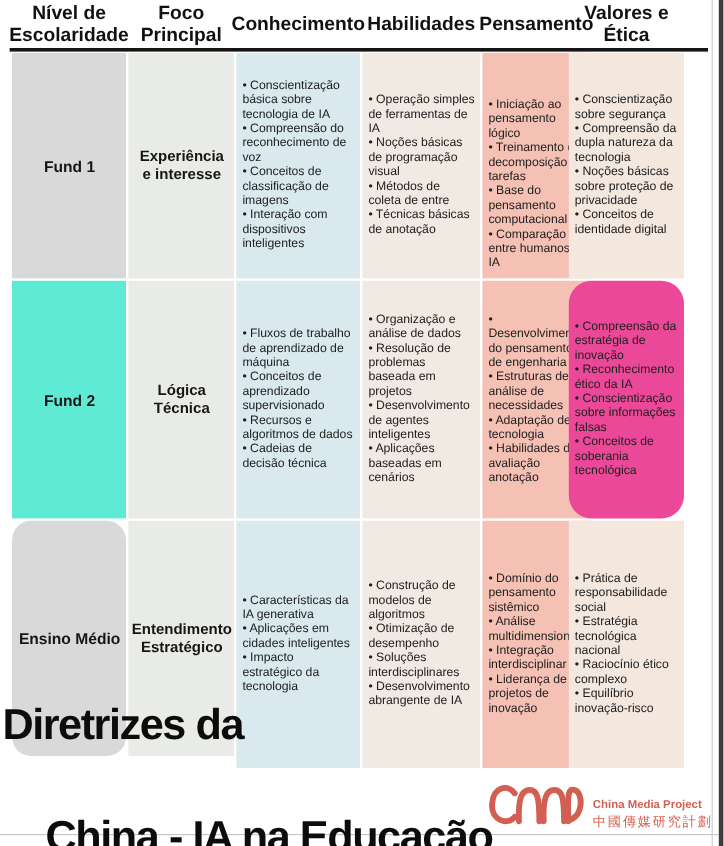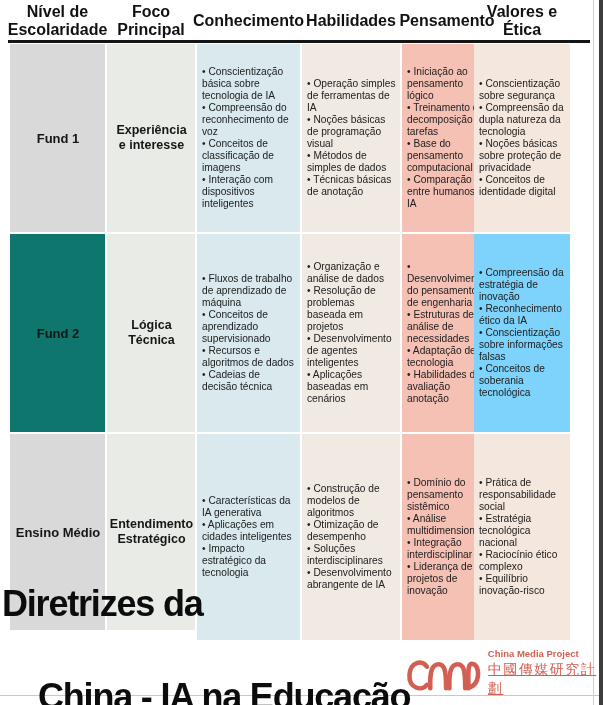--- a/index.html
+++ b/index.html
@@ -82,7 +82,7 @@
       <li>Técnicas básicas de anotação</li>
     </ul>
   </div>
-  <div class="cell c5 r1" style="background: rgb(246, 193, 181);">
+  <div class="cell c5 r1" style="background: rgb(246, 193, 181); justify-content: flex-end;">
     <ul>
       <li>Iniciação ao pensamento lógico</li>
       <li>Treinamento de decomposição de tarefas</li>

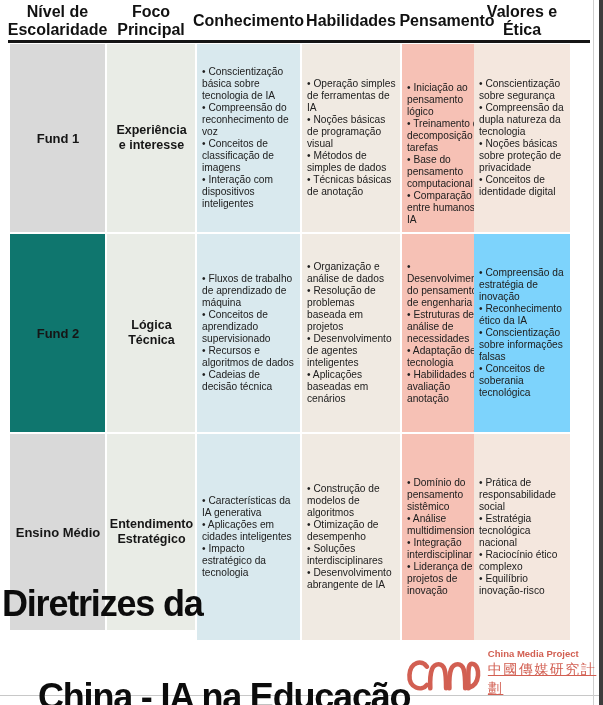--- a/index.html
+++ b/index.html
@@ -78,7 +78,7 @@
     <ul>
       <li>Operação simples de ferramentas de IA</li>
       <li>Noções básicas de programação visual</li>
-      <li>Métodos de simples de dados</li>
+      <li>Métodos de coleta de entre</li>
       <li>Técnicas básicas de anotação</li>
     </ul>
   </div>

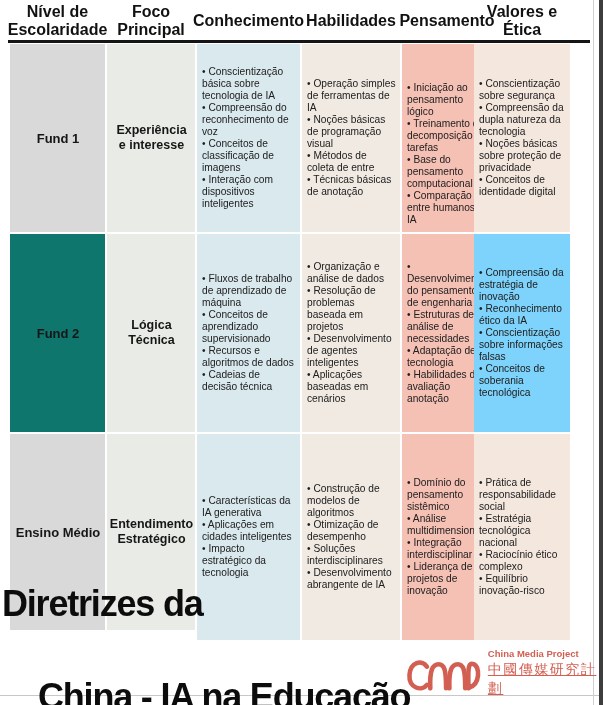--- a/index.html
+++ b/index.html
@@ -125,7 +125,7 @@
       <li>Habilidades de avaliação anotação</li>
     </ul>
   </div>
-  <div class="cell c6 r2" style="background: #7dd3fc;">
+  <div class="cell c6 r2" style="background: #ec4899; border-radius: 19px;">
     <ul>
       <li>Compreensão da estratégia de inovação</li>
       <li>Reconhecimento ético da IA</li>

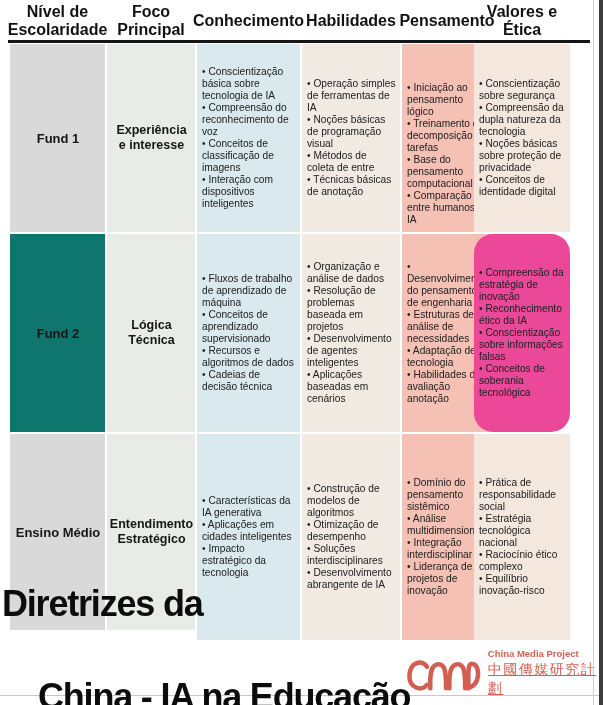--- a/index.html
+++ b/index.html
@@ -99,7 +99,7 @@
     </ul>
   </div>
 
-  <div class="cell label level c1 r2" style="background: #0f766e; text-align: center;">Fund 2</div>
+  <div class="cell label level c1 r2" style="background: #5eead4; text-align: center;">Fund 2</div>
   <div class="cell label focus c2 r2" style="background: rgb(233, 236, 230);">Lógica Técnica</div>
   <div class="cell c3 r2" style="background: rgb(217, 233, 238);">
     <ul>

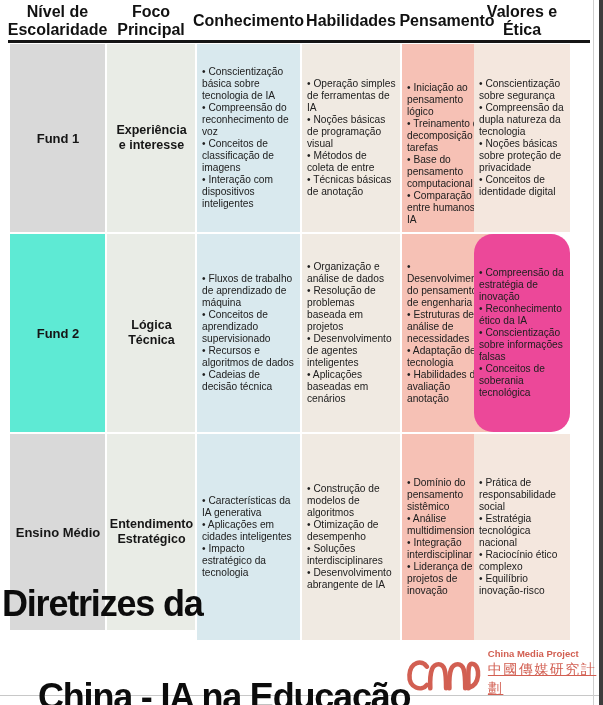--- a/index.html
+++ b/index.html
@@ -134,7 +134,7 @@
     </ul>
   </div>
 
-  <div class="cell label level c1 r3s" style="background: rgb(217, 217, 217);">Ensino Médio</div>
+  <div class="cell label level c1 r3s" style="background: rgb(217, 217, 217); border-radius: 16px;">Ensino Médio</div>
   <div class="cell label focus c2 r3s" style="background: rgb(233, 236, 230);">Entendimento Estratégico</div>
   <div class="cell c3 r3" style="background: rgb(217, 233, 238);">
     <ul>

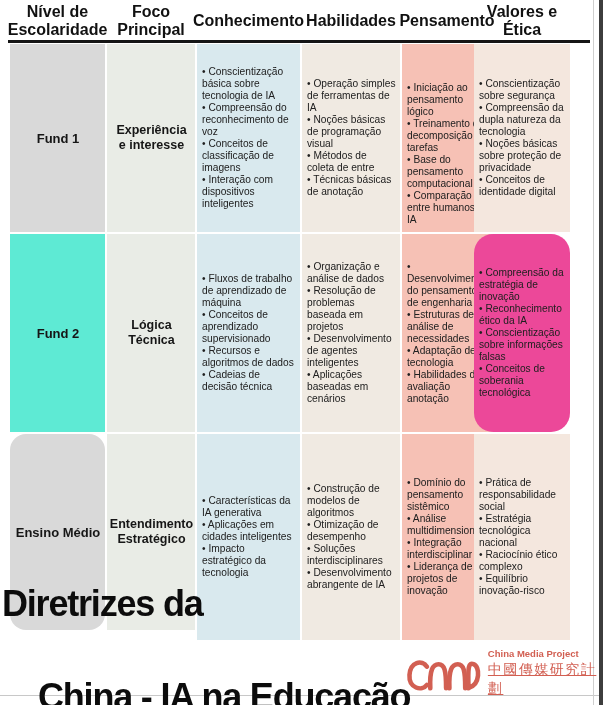--- a/index.html
+++ b/index.html
@@ -45,7 +45,7 @@
           align-items:flex-end; gap:6px; color:#d25f52; }
   .logo svg { display:block; }
   .logo-name { font-size:9.5px; font-weight:bold; line-height:1.3; }
-  .logo-cn { font-size:14px; letter-spacing:1.5px; line-height:1.3;text-decoration:underline; }
+  .logo-cn { font-size:11px; letter-spacing:1.5px; line-height:1.3; }
 
   .edge-line-right { position:absolute; top:0; left:593px; width:1px; height:705px; background:#cfcfcf; }
   .edge-dark-right { position:absolute; top:0; left:599px; width:4px; height:705px; background:#3d3d3d; }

ABOUT THIS TASK
Starting from the line where "<li>Noções básicas de" appears, copy every line through the end of the material, both ends included, but no pictures.

RESULT FOR THIS EXERCISE
       <li>Noções básicas de programação visual</li>
-      <li>Métodos de simples de dados</li>
+      <li>Métodos de coleta de entre</li>
       <li>Técnicas básicas de anotação</li>
     </ul>
   </div>

--- a/index.html
+++ b/index.html
@@ -125,7 +125,7 @@
       <li>Habilidades de avaliação anotação</li>
     </ul>
   </div>
-  <div class="cell c6 r2" style="background: #7dd3fc;">
+  <div class="cell c6 r2" style="background: #ec4899; border-radius: 19px;">
     <ul>
       <li>Compreensão da estratégia de inovação</li>
       <li>Reconhecimento ético da IA</li>

--- a/index.html
+++ b/index.html
@@ -99,7 +99,7 @@
     </ul>
   </div>
 
-  <div class="cell label level c1 r2" style="background: #0f766e; text-align: center;">Fund 2</div>
+  <div class="cell label level c1 r2" style="background: #5eead4; text-align: center;">Fund 2</div>
   <div class="cell label focus c2 r2" style="background: rgb(233, 236, 230);">Lógica Técnica</div>
   <div class="cell c3 r2" style="background: rgb(217, 233, 238);">
     <ul>

--- a/index.html
+++ b/index.html
@@ -134,7 +134,7 @@
     </ul>
   </div>
 
-  <div class="cell label level c1 r3s" style="background: rgb(217, 217, 217);">Ensino Médio</div>
+  <div class="cell label level c1 r3s" style="background: rgb(217, 217, 217); border-radius: 16px;">Ensino Médio</div>
   <div class="cell label focus c2 r3s" style="background: rgb(233, 236, 230);">Entendimento Estratégico</div>
   <div class="cell c3 r3" style="background: rgb(217, 233, 238);">
     <ul>

--- a/index.html
+++ b/index.html
@@ -45,7 +45,7 @@
           align-items:flex-end; gap:6px; color:#d25f52; }
   .logo svg { display:block; }
   .logo-name { font-size:9.5px; font-weight:bold; line-height:1.3; }
-  .logo-cn { font-size:14px; letter-spacing:1.5px; line-height:1.3;text-decoration:underline; }
+  .logo-cn { font-size:11px; letter-spacing:1.5px; line-height:1.3; }
 
   .edge-line-right { position:absolute; top:0; left:593px; width:1px; height:705px; background:#cfcfcf; }
   .edge-dark-right { position:absolute; top:0; left:599px; width:4px; height:705px; background:#3d3d3d; }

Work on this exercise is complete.